(Beginning of Given data)

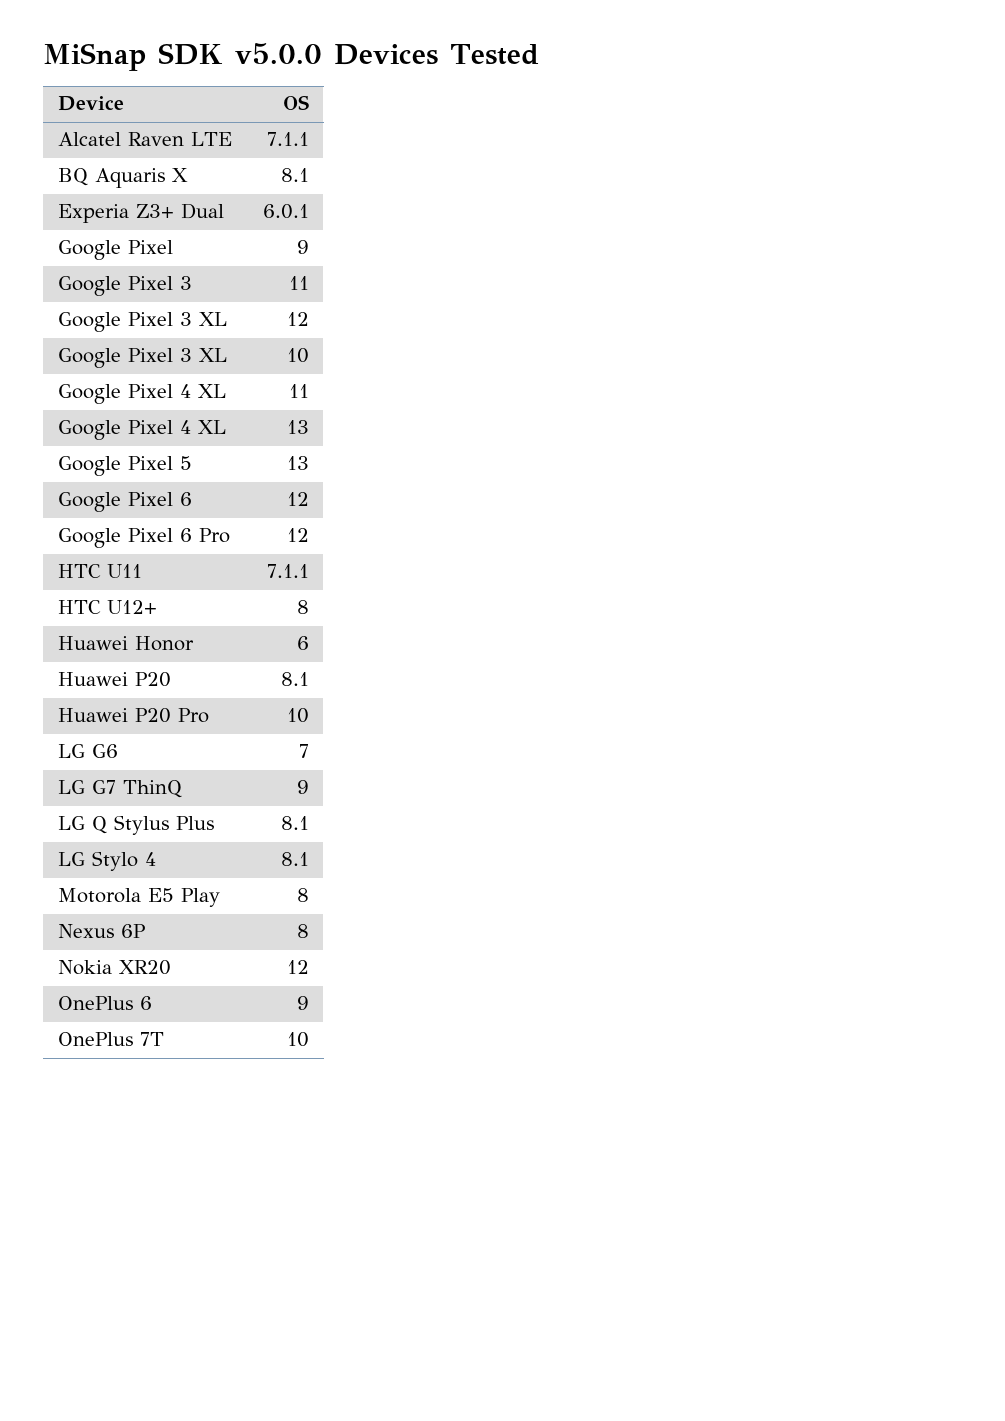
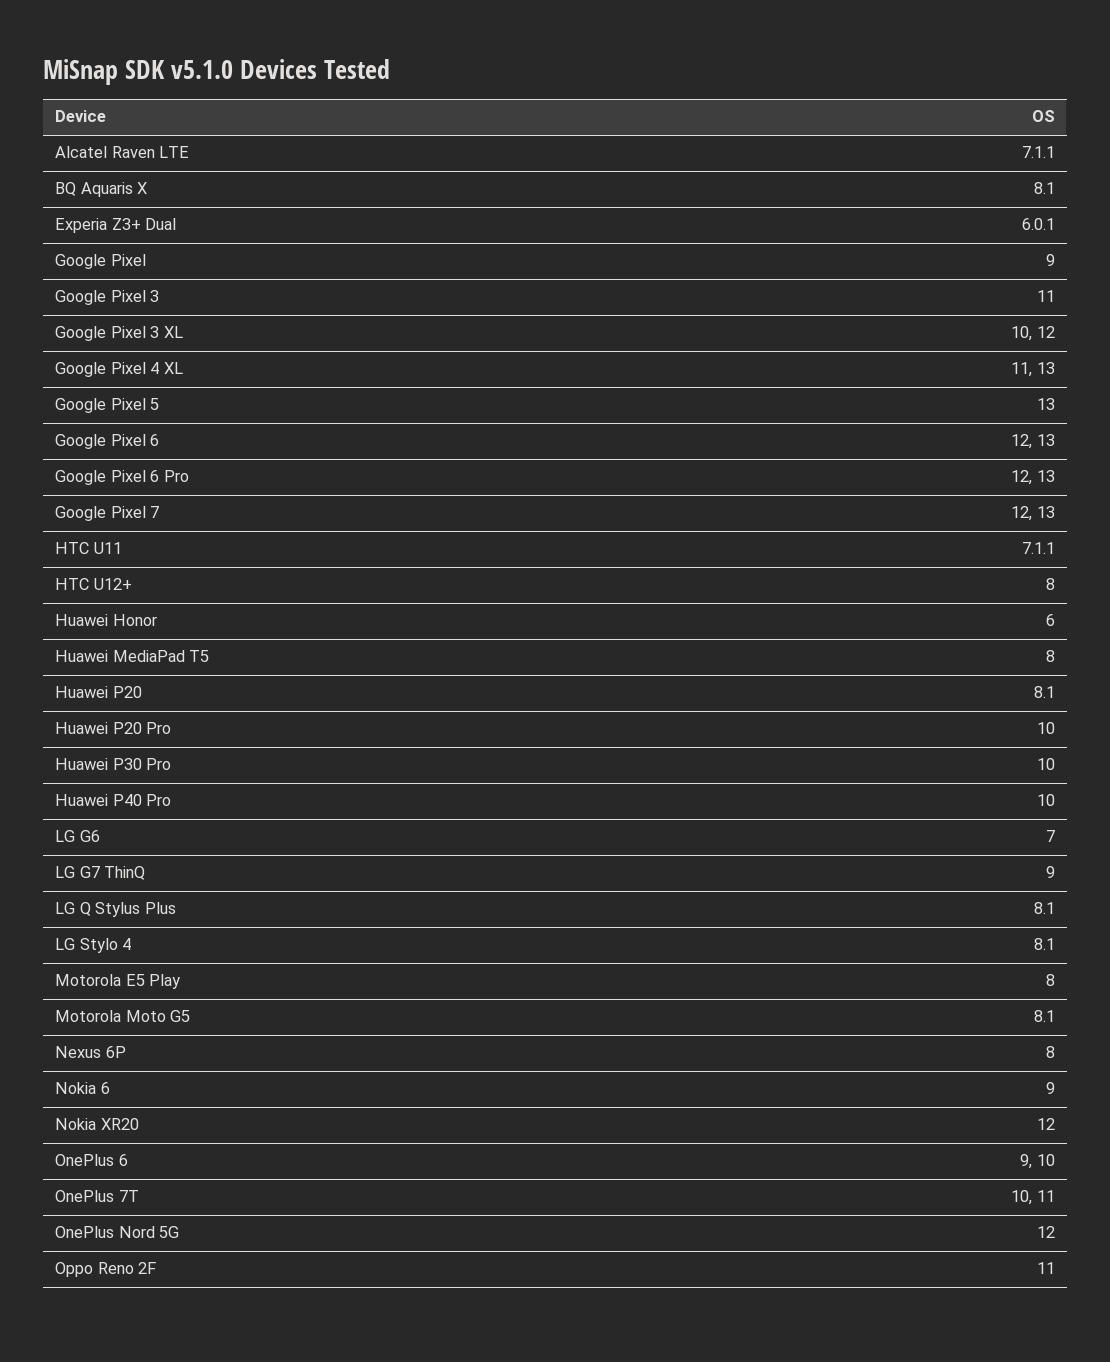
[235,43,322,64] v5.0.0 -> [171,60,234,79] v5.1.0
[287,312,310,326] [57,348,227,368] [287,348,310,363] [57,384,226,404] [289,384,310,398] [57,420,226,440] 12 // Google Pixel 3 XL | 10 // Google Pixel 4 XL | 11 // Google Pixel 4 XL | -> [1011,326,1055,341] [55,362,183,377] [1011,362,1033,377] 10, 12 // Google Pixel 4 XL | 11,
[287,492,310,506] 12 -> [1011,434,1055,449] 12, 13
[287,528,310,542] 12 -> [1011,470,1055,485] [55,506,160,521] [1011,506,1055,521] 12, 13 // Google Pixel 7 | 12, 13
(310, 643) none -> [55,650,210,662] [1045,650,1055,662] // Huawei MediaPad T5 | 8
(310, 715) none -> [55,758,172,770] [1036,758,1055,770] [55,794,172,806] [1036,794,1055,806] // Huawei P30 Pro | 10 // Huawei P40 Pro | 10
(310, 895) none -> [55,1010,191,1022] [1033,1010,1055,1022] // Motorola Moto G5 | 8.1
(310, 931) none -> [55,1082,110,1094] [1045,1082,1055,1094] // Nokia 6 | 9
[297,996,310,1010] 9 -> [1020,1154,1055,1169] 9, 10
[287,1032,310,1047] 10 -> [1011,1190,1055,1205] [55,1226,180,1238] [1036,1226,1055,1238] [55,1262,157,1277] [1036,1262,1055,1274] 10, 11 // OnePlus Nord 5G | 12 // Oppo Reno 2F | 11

(End of Given data)
(Beginning of Given data)

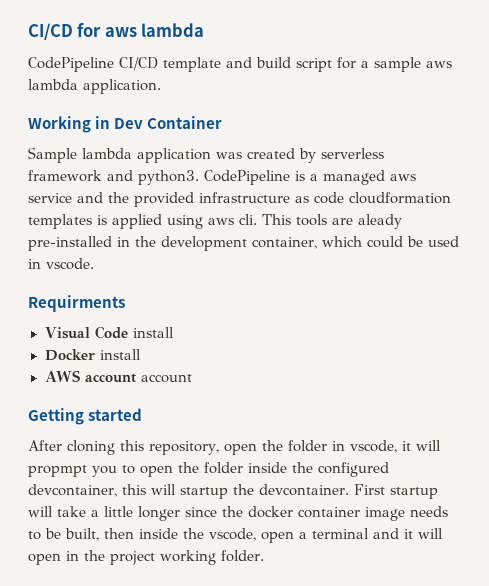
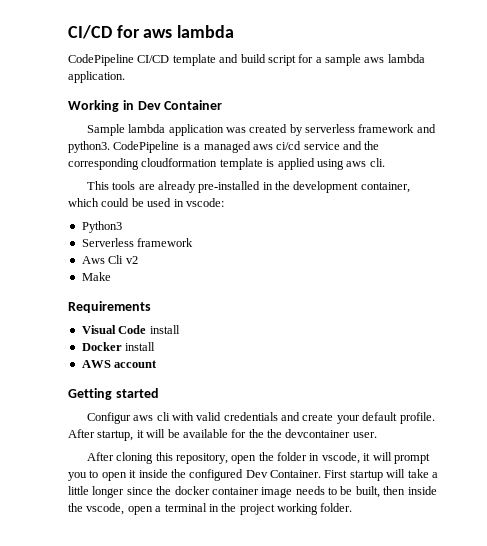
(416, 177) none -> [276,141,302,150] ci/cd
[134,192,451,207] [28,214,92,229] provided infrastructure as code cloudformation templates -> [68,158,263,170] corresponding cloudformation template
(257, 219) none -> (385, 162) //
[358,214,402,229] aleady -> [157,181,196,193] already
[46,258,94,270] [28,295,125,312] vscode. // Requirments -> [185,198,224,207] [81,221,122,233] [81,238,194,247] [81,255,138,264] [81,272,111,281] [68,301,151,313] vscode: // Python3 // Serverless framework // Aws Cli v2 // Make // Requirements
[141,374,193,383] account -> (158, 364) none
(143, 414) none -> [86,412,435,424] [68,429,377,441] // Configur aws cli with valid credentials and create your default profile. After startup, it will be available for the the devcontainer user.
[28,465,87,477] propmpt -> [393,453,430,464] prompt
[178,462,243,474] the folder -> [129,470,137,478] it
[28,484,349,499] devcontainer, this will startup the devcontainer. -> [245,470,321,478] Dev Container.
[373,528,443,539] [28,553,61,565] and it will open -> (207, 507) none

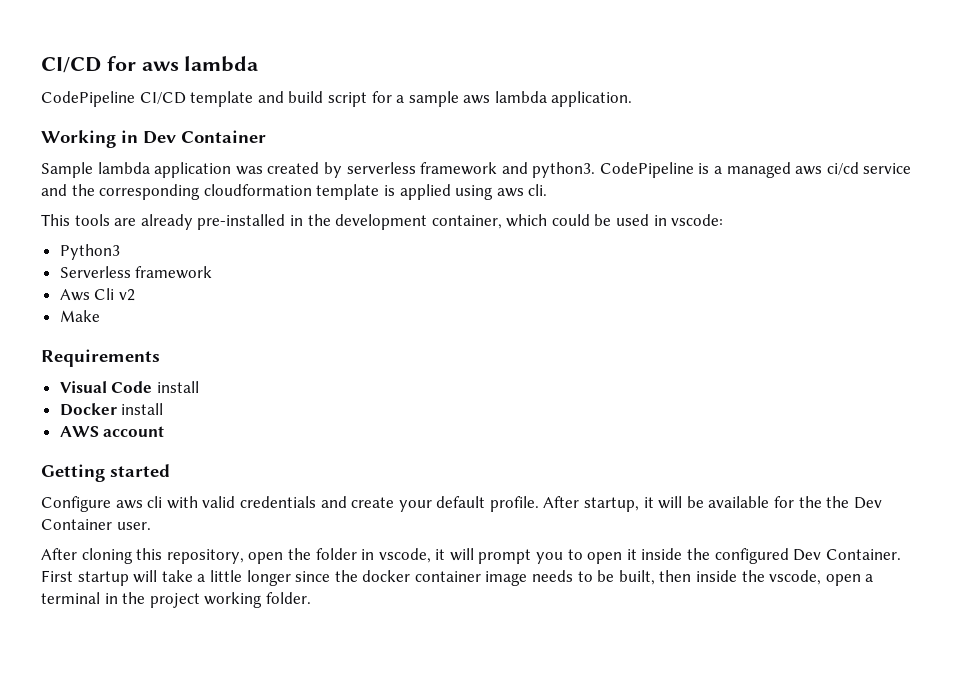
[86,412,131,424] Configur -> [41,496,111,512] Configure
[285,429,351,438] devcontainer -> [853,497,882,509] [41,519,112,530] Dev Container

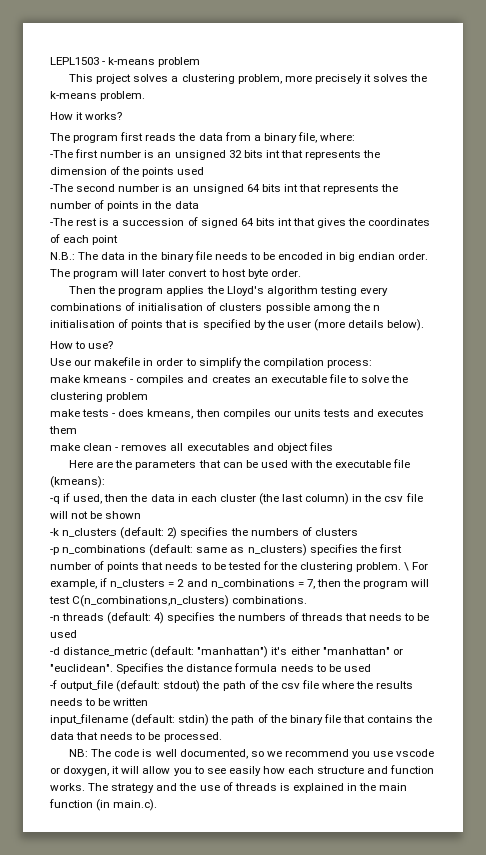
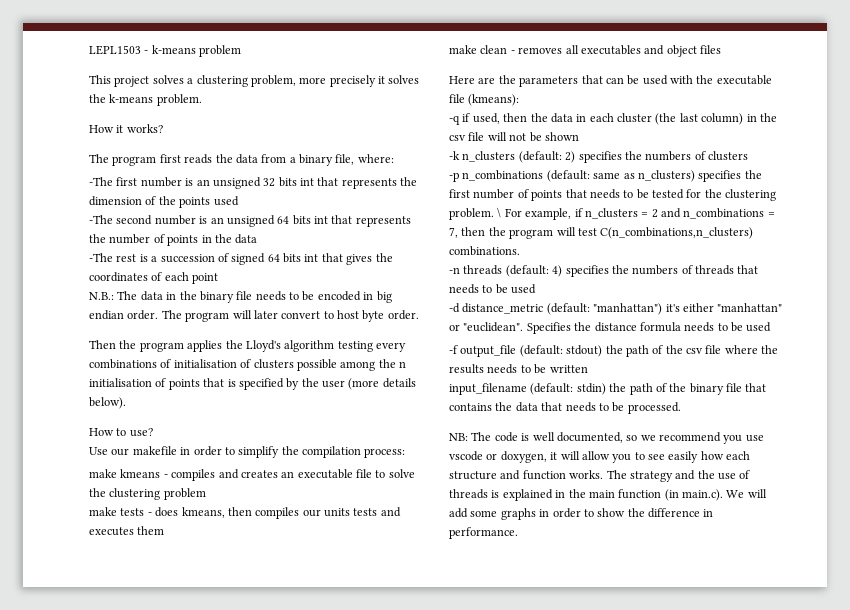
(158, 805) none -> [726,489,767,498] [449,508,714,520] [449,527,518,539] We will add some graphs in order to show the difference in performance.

(End of Given data)

▸ Action item
The answer should consist only of the lines above from the one with "(257, 219) none -> (385, 162) //" through the one with "[86,412,131,424] Configur ->", repeated exactly, with no pictures among them.

▸ Final answer
(257, 219) none -> (385, 162) //
[358,214,402,229] aleady -> [157,181,196,193] already
[46,258,94,270] [28,295,125,312] vscode. // Requirments -> [185,198,224,207] [81,221,122,233] [81,238,194,247] [81,255,138,264] [81,272,111,281] [68,301,151,313] vscode: // Python3 // Serverless framework // Aws Cli v2 // Make // Requirements
[141,374,193,383] account -> (158, 364) none
(143, 414) none -> [86,412,435,424] [68,429,377,441] // Configur aws cli with valid credentials and create your default profile. After startup, it will be available for the the devcontainer user.
[28,465,87,477] propmpt -> [393,453,430,464] prompt
[178,462,243,474] the folder -> [129,470,137,478] it
[28,484,349,499] devcontainer, this will startup the devcontainer. -> [245,470,321,478] Dev Container.
[373,528,443,539] [28,553,61,565] and it will open -> (207, 507) none

[86,412,131,424] Configur -> [41,496,111,512] Configure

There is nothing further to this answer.